For Flash Fiction the expected length is 300 to 1,500 words, something short and sweet, as it were. For a Short Story, the count is between 1,500 to 30,000 words. The regular length for a short story is no more than 5,000, but some exceptional ones go beyond that.
Then we start into the “single book formats”. Let’s talk about Novellas and Novels.
For Novellas, the standard is 30,000 to 50,000 words, for Novels from 50,000 to 110,000 words.
There are, of course, several Fiction Genres. Each has an accepted word count range.
For Mainstream Romance, which is very strict in terms of its structure, the count goes between 70,000 and 100,000 words. For Subgenre Romance it may go as low as 40,000 but rarely beyond 100,000 words.
For Science Fiction and Fantasy, the usual word count is between 90,000 to 120,000. Of course, if the world-building is very intricate, or if there are elements that demand a deep dive in the science, the magic, or any other component, the word count may balloon up to 150,000 words.
For Historical Fiction the accepted count is between 80,000 to 100,000 words.
For the Thrillers, Horror, Mysteries, and Crime genre the count is between 70,000 to 90,000 words.
For Young Adult works, the accepted counts are between 50,000 to 80,000 words.
Children’s Books have their own sub-genre such as Picture Books, which go 300 to 800 words, Early Readers from 200 to 3,500 words, Chapter Books from 4,000 to 10,000 words, and finally Middle Grade from 25,000 to 40,000 words.

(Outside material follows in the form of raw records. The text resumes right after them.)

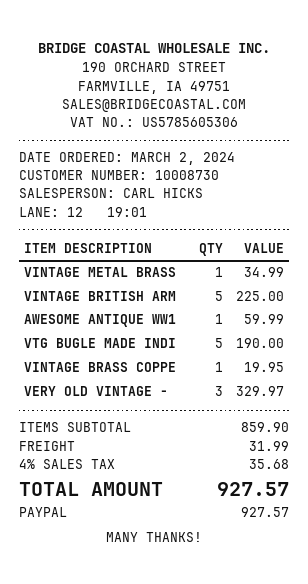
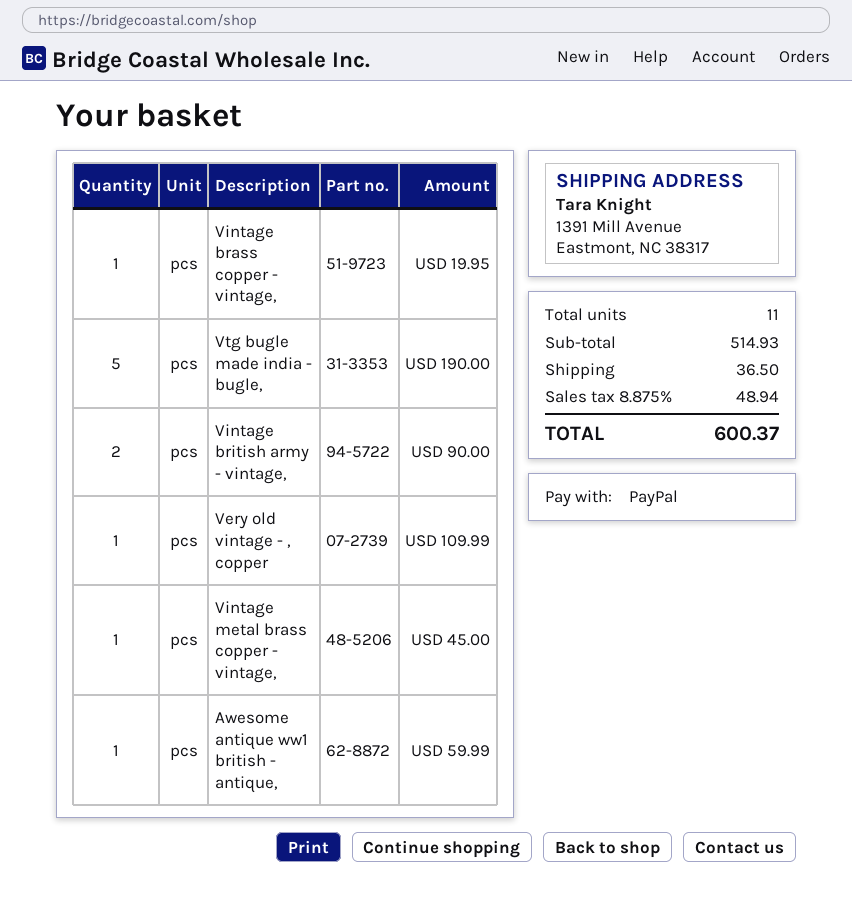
VINTAGE METAL BRASS: 1 for 34.99 -> 1 for 45.00
VINTAGE BRITISH ARM: 5 for 225.00 -> 2 for 90.00
VERY OLD VINTAGE -: 3 for 329.97 -> 1 for 109.99
subtotal: 859.90 -> 514.93
shipping: 31.99 -> 36.50
tax: 4% = 35.68 -> 8.875% = 48.94
total: 927.57 -> 600.37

Here, aside from the length in terms of the number of words, you also have to take care of word choice, sentence length, and structure. I went over all of that in a previous post: https://tjmanrique.com/2020/08/07/readability-reaching-a-wider-audience/
For Nonfiction there are similar expectations, but that is beyond the scope of my blog.

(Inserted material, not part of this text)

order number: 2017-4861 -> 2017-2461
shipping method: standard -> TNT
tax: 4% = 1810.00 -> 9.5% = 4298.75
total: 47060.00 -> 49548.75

So, the short version is readers have a specific expectation as to what “length” a book should be. That translates for us, as writers, into an accepted word count. Our books should fall somewhere in the accepted range to be well-received right out of the gate, in particular, if we are going the traditional publishing route.
What do we, as authors, want from our readers? It’s simple. We want for them not to be able to put the book down, and we want them to feel, when they see the pages growing fewer and fewer, a sense of dread and desperation at knowing that the characters they are now heavily invested in, are reaching the end of the story and the final outcome. We want them to say “boy, this was a short book”. Not because it had fewer than expected words or pages, but because they wanted to stay in the world we created and accompany our characters further into their adventures. That is one of the reasons why series are so popular nowadays and why so many writers embark on them. Also, it explains why some authors have their books grow in size with time. Their first works are the standard length in terms of word count, but later they disregard the count and let it rip.
How do you feel about word counts? Are they restrictive? Do they help you plan your work? Let me know what you think.
Thanks for reading and have a great day.